During each patient’s hospital stay, bedside echocardiography was performed to assess left ventricular ejection fraction (LVEF) and detect any valve regurgitation or other valvular diseases. Patients were monitored for a substantial amount of time after discharge, and one cardiovascular physician collected follow-up data by reviewing inpatient or outpatient medical records and periodically checking echocardiograms to monitor changes in the severity of heart valve disease and related markers.
Statistical analysis
R software (version 4.4.0) and SPSS version 26.0 were used for statistical analysis. The Kolmogorov–Smirnov test was applied to verify the normality of continuous data. Continuous variables with a normal distribution are presented as mean ± standard deviation, and comparisons between two groups were performed using the t-test. For continuous variables with skewed distributions, the median (interquartile range [IQR], 25–75th percentile) is reported, and the Mann–Whitney U test was used to compare differences between groups. The chi-square test was used for categorical variables, which are presented as frequencies (percentages). The variance inflation factor (VIF) was calculated to examine multicollinearity among variables. Univariate and multivariate logistic regression models were used to identify independent risk factors for IMR during hospitalization. Univariate and multivariate Cox regression analyses were conducted to identify independent risk factors for IMR during long-term follow-up after discharge. Receiver operating characteristic (ROC) curves were used to evaluate the predictive value and optimal cut-off value of the nomogram risk prediction model, and the DeLong test compared the predictive value of the model with various metrics. Decision curve analysis (DCA) and clinical impact curve (CIC) were used to evaluate the model's net clinical benefit and utility. Internal bootstrap validation and repeated sampling (1000 replications) were used to assess the consistency of the prediction model with real-world scenarios. The Kaplan–Meier technique and the log-rank test were used to predict the long-term MACEs risk in the high-score group (> 95.67) and low-score group (≤ 95.67), and survival curves were plotted. P < 0.05 was considered statistically significant for all two-tailed statistical analyses.
Results
General information of patients
Based on whether IMR occurred during hospitalization, 342 STEMI patients were divided into the IMR group (n = 181) and the non-IMR group (n = 161) according to the inclusion and exclusion criteria (Table 1). Compared to the non-IMR group, a statistically significant proportion of patients in the IMR group had a Killip classification ≥ II (P = 0.027) and experienced MACEs during hospitalization (P = 0.002). Additionally, the IMR group had significantly higher levels of age (P = 0.046), hemoglobin (P = 0.001), neutrophil counts (P < 0.001), SII/100 (P < 0.001), C-reactive protein (P < 0.001), myoglobin (P = 0.028), D-dimer (P = 0.001), fibrinogen (P = 0.029), and Gensini score (P = 0.001). The non-IMR group had significantly lower levels of lymphocyte count (P = 0.011), albumin (P = 0.003), and LVEF (P = 0.003). All differences were statistically significant.

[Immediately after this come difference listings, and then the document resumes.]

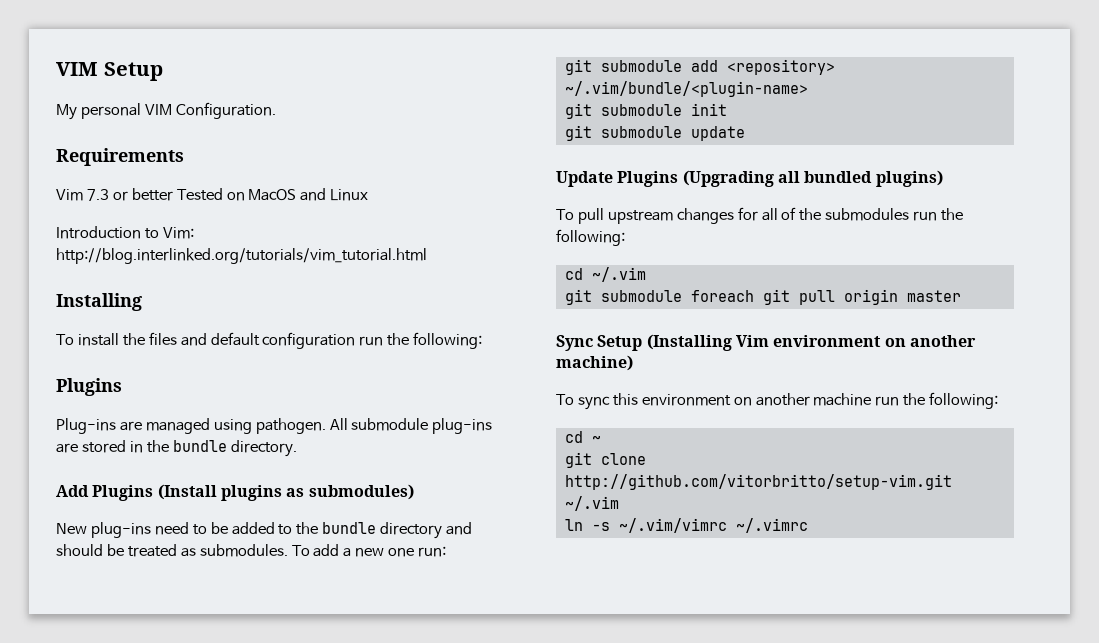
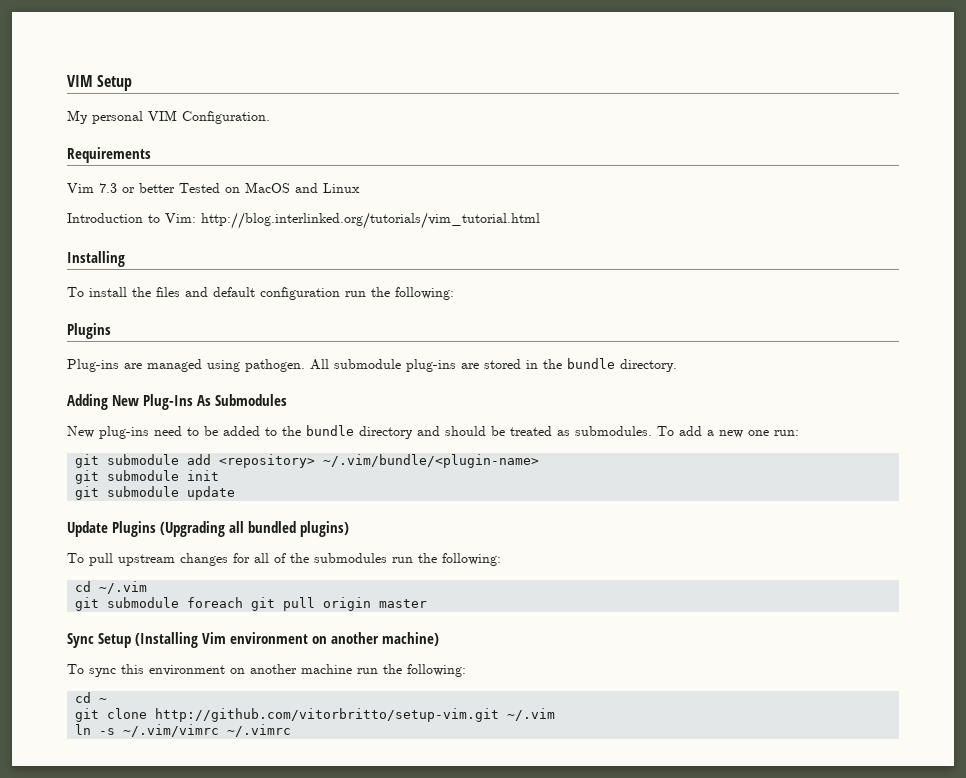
- Add Plugins (Install plugins as submodules)
+ Adding New Plug-Ins As Submodules

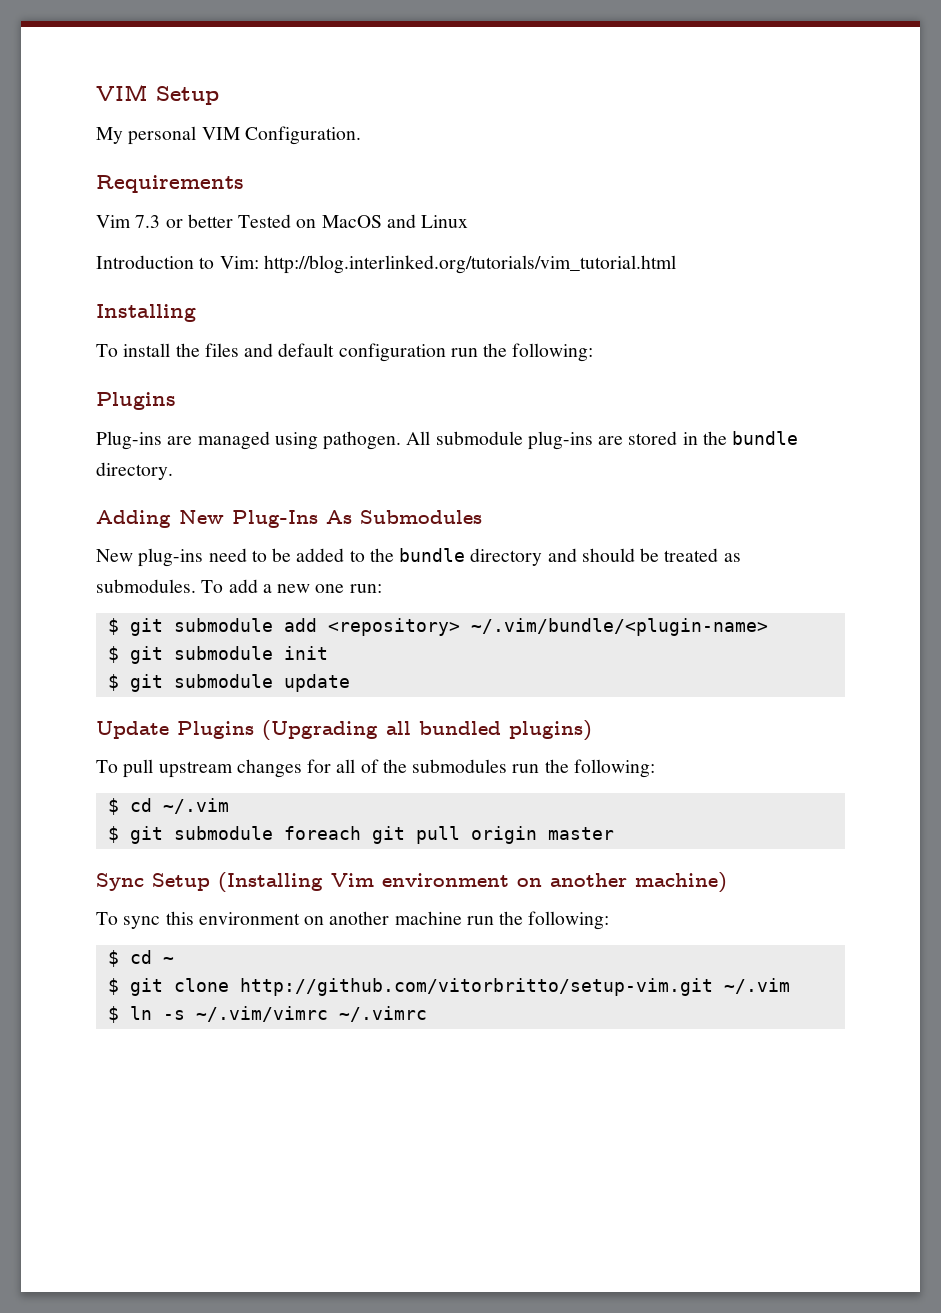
- git submodule add <repository> ~/.vim/bundle/<plugin-name>
+ $ git submodule add <repository> ~/.vim/bundle/<plugin-name>
- git submodule init
+ $ git submodule init
- git submodule update
+ $ git submodule update
- cd ~/.vim
+ $ cd ~/.vim
- git submodule foreach git pull origin master
+ $ git submodule foreach git pull origin master
- cd ~
+ $ cd ~
- git clone http://github.com/vitorbritto/setup-vim.git ~/.vim
+ $ git clone http://github.com/vitorbritto/setup-vim.git ~/.vim
- ln -s ~/.vim/vimrc ~/.vimrc
+ $ ln -s ~/.vim/vimrc ~/.vimrc

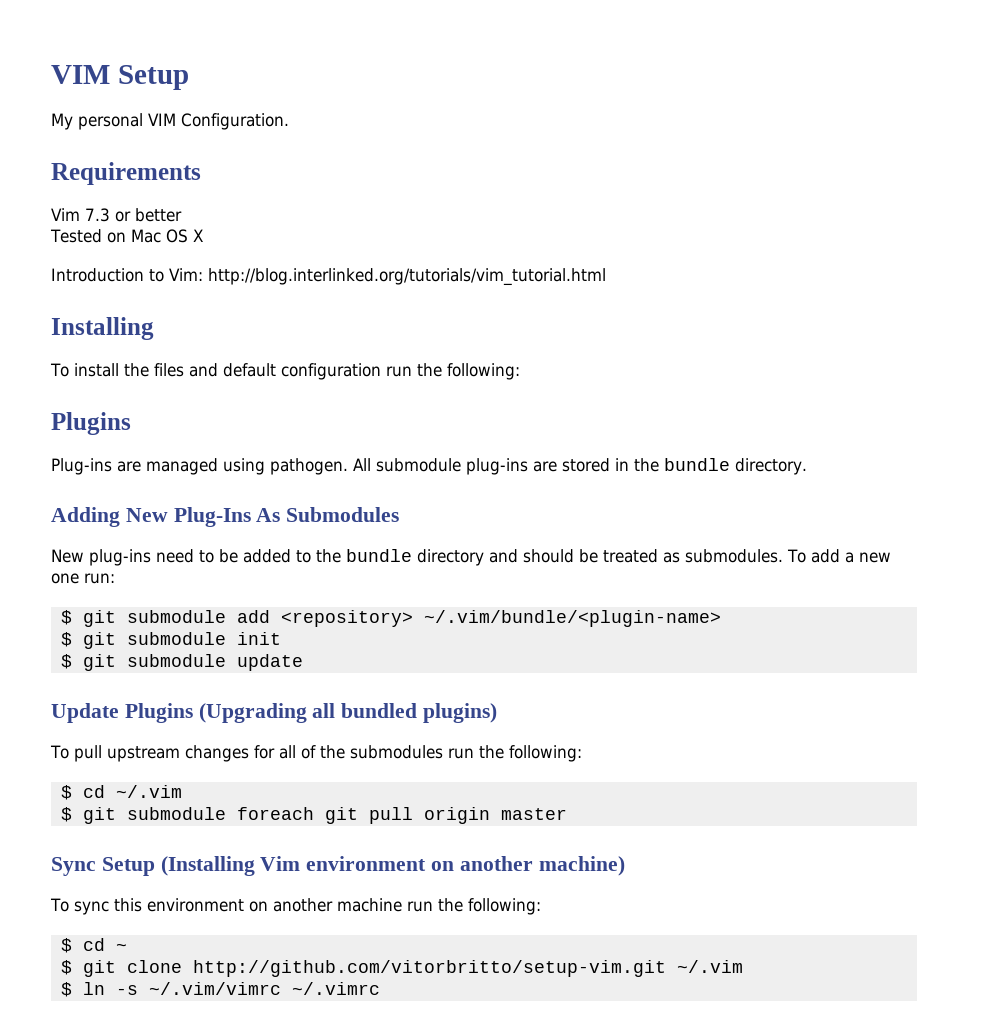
- Vim 7.3 or better Tested on MacOS and Linux
+ Vim 7.3 or better
+ Tested on Mac OS X

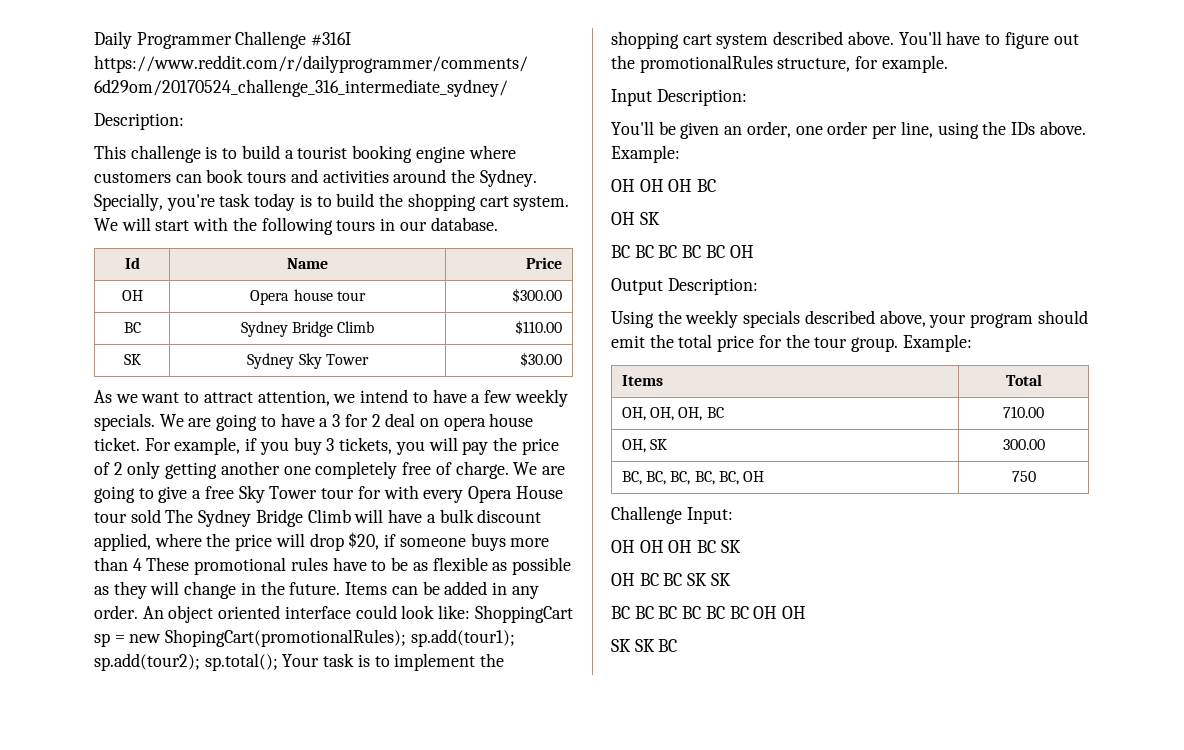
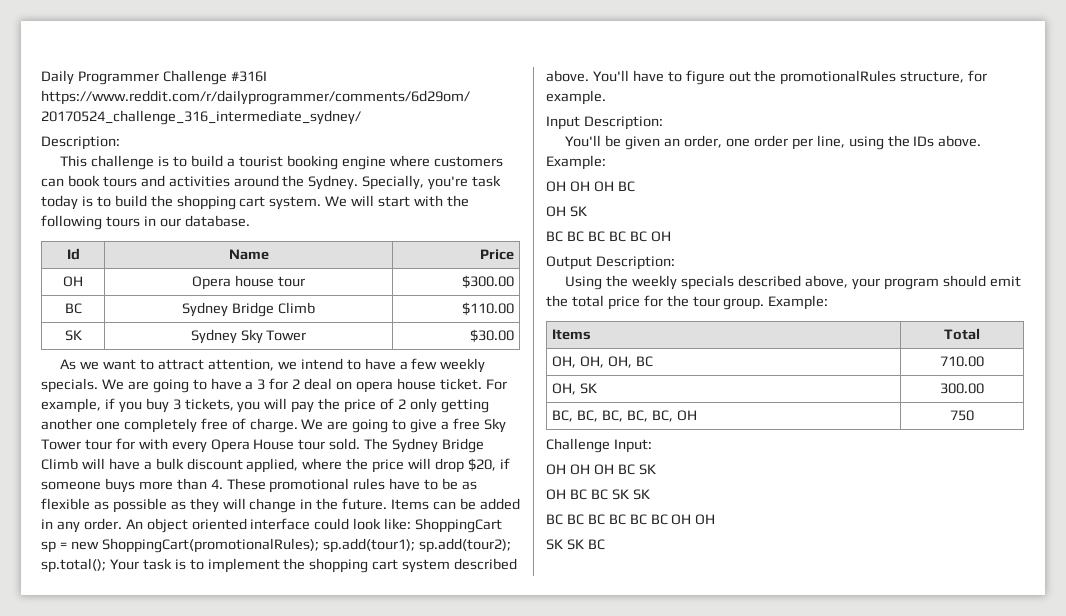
- We are going to give a free Sky Tower tour for with every Opera House tour sold The Sydney Bridge Climb will have a bulk discount applied, where the price will drop $20, if someone buys more than 4 These promotional rules have to be as flexible as possible as they will change in the future.
+ We are going to give a free Sky Tower tour for with every Opera House tour sold. The Sydney Bridge Climb will have a bulk discount applied, where the price will drop $20, if someone buys more than 4. These promotional rules have to be as flexible as possible as they will change in the future.
- An object oriented interface could look like: ShoppingCart sp = new ShopingCart(promotionalRules); sp.add(tour1); sp.add(tour2); sp.total(); Your task is to implement the shopping cart system described above.
+ An object oriented interface could look like: ShoppingCart sp = new ShoppingCart(promotionalRules); sp.add(tour1); sp.add(tour2); sp.total(); Your task is to implement the shopping cart system described above.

Compared with the non-IMR group, the IMR group had a higher percentage of patients with Killip classification ≥ II (P = 0.027), MACEs during hospitalization (P = 0.001), and a lower percentage of patients with a history of smoking (P = 0.039), which was statistically significant. In the IMR group, the levels of age (P = 0.012), neutrophil count (P < 0.001), SII/100 (P < 0.001), C-reactive protein (P < 0.001), myoglobin (P = 0.006), D-dimer (P = 0.001), fibrinogen (P = 0.008), and Gensini score (P = 0.001) were significantly higher compared to the non-IMR group, while the levels of hemoglobin (P < 0.001), lymphocyte count (P = 0.002), albumin (P = 0.002), and hospitalized LVEF (P = 0.003) were significantly lower.
Based on echocardiographic results during follow-up, patients were categorized into the IMR group (n = 144) and the non-IMR group (n = 168) (Table 2). A statistically significant difference was found in the percentage of patients with diabetes mellitus (P = 0.006), Killip classification ≥ II (P = 0.002), and the occurrence of MACEs during hospitalization (P < 0.001) between the IMR and non-IMR groups. The IMR group had significantly higher levels of age (P = 0.023), neutrophil count (P < 0.001), SII/100 (P < 0.001), C-reactive protein (P = 0.005), urea (P = 0.004), myoglobin (P = 0.045), D-dimer (P = 0.012), fibrinogen (P = 0.006), and Gensini score (P = 0.011) compared to the non-IMR group. Conversely, the non-IMR group had significantly lower levels of hemoglobin (P < 0.001), lymphocyte count (P < 0.001), albumin (P = 0.014), and LVEF (P = 0.003).
Independent variables affecting the incidence of IMR in STEMI patients hospitalized following PCI
Univariate logistic regression was used to analyze the variables compared in the general information table of STEMI patients in the IMR and non-IMR groups during hospitalization (P < 0.05). Correlation analysis revealed that SII/100 was positively associated with both neutrophil (r = 0.772, P < 0.001) and lymphocyte counts (r = − 0.608, P < 0.001), with no multicollinearity observed with the other variables (VIF < 10). Based on the results of univariate logistic regression and after adjusting for confounders, age, smoking, Killip classification ≥ II, hospitalized MACEs, hemoglobin, albumin, C-reactive protein, Gensini score, hospitalized LVEF, and SII/100 were included in multivariate logistic regression analyses. The results, shown in Table 3, identified Gensini score (OR 1.009; 95% CI 1.000–1.017; P = 0.047), hospitalized LVEF (OR 0.941; 95% CI 0.900–0.983; P = 0.007), albumin (OR 0.941; 95% CI 0.886–0.999; P = 0.046), and SII/100 (OR 1.096; 95% CI 1.054–1.139; P < 0.001) as independent factors influencing hospitalized MR after PCI in STEMI patients.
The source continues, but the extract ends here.